In addition, a determination may be made as to what data has
already been replicated so that only changes to the data are
transmitted, maximizing network efficiency.
[0147] The IDC DMC (Data Management Component) functions in some
embodiments as an intelligent data router, routing data to be
synchronized to the appropriate locations and storing destination
addresses of various locations in a table for future use. The DMC
is a software component which may allow the user or an
administrator to determine where the data on that machine should be
transmitted. The DMC may further allow the general data
replication/synchronization infrastructure to grow to any size
necessary so that data from any machine can be delivered to any
other machine pursuant to the principles described herein.

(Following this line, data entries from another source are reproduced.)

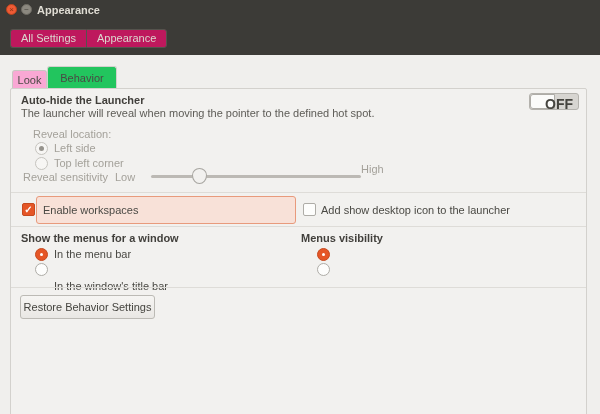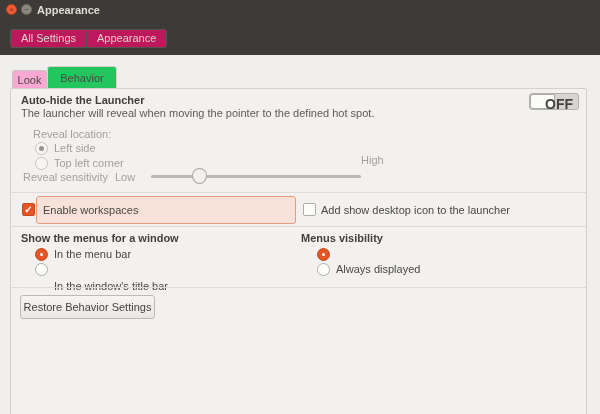--- a/index.html
+++ b/index.html
@@ -112,21 +112,21 @@
     <div class="radio dis sel" style="left:24px; top:53px;"></div>
     <div class="txt dim" style="left:43px; top:53px;">Left side</div>
 
     <div class="radio dis" style="left:24px; top:68px;"></div>
     <div class="txt dim" style="left:43px; top:68px;">Top left corner</div>
 
     <div class="txt dim" style="left:12px; top:82px;">Reveal sensitivity</div>
     <div class="txt dim" style="left:104px; top:82px;">Low</div>
     <div class="slider-track"></div>
     <div class="slider-handle"></div>
-    <div class="txt dim" style="left:350px; top:65px;">High</div>
+    <div class="txt dim" style="left:350px; top:74px;">High</div>
 
     <div class="sep" style="top:103px;"></div>
 
     <div class="highlight"></div>
     <div class="checkbox checked" style="left:11px; top:114px;">✓</div>
     <div class="txt" style="left:32px; top:115px;">Enable workspaces</div>
 
     <div class="checkbox" style="left:292px; top:114px;"></div>
     <div class="txt" style="left:310px; top:115px;">Add show desktop icon to the launcher</div>
 
@@ -138,20 +138,19 @@
     <div class="txt" style="left:43px; top:159px;">In the menu bar</div>
 
     <div class="radio" style="left:24px; top:174px;"></div>
     <div class="txt" style="left:43px; top:174px;margin-top:17px;">In the window's title bar</div>
 
     <div class="h-bold" style="left:290px; top:143px;text-align:center;">Menus visibility</div>
 
     <div class="radio sel" style="left:306px; top:159px;"></div>
 
     <div class="radio" style="left:306px; top:174px;"></div>
-    <div class="txt" style="left:325px; top:174px;">Always displayed</div>
 
     <div class="sep" style="top:198px;"></div>
 
     <div class="restore-btn">Restore Behavior Settings</div>
   </div>
 
 </div>
 
 </body></html>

[0148] FIG. 11 is a block diagram of a system configured to perform
smart synchronization in accordance with an embodiment of the
present invention. This example involves a data management system
with three exemplary computers distributed in different regions of
the country. Computer 1 (1100) resides in Colorado and contains a
data repository 1102. The DRS software 1108 and the DMC software
components 1110 are placed on computer 1100. Computer 1100 receives
incoming data from various sources, as illustrated by block 1124.
Similarly, Computer 2 (1104) contains a data repository 1006, and
also contains a DRS component 1112 and a DMC component 1114.
Computer 2 (1104) is located in Texas for the purposes of this
example. Computer 3 (1116) is located in Virginia and contains a
database 1118. Computer 3 (1116) also is loaded with software
components DRS 1120 and DMC 1122. By placing the IDC DRS and DMC
software on the computers in FIG. 11, data can be replicated or
synchronized between the locations in Colorado and Texas on one
hand to and from the location in Virginia on the other hand.
Communications are effected in this example via satellite, using
FTP network connections shown by 1128 and 1130.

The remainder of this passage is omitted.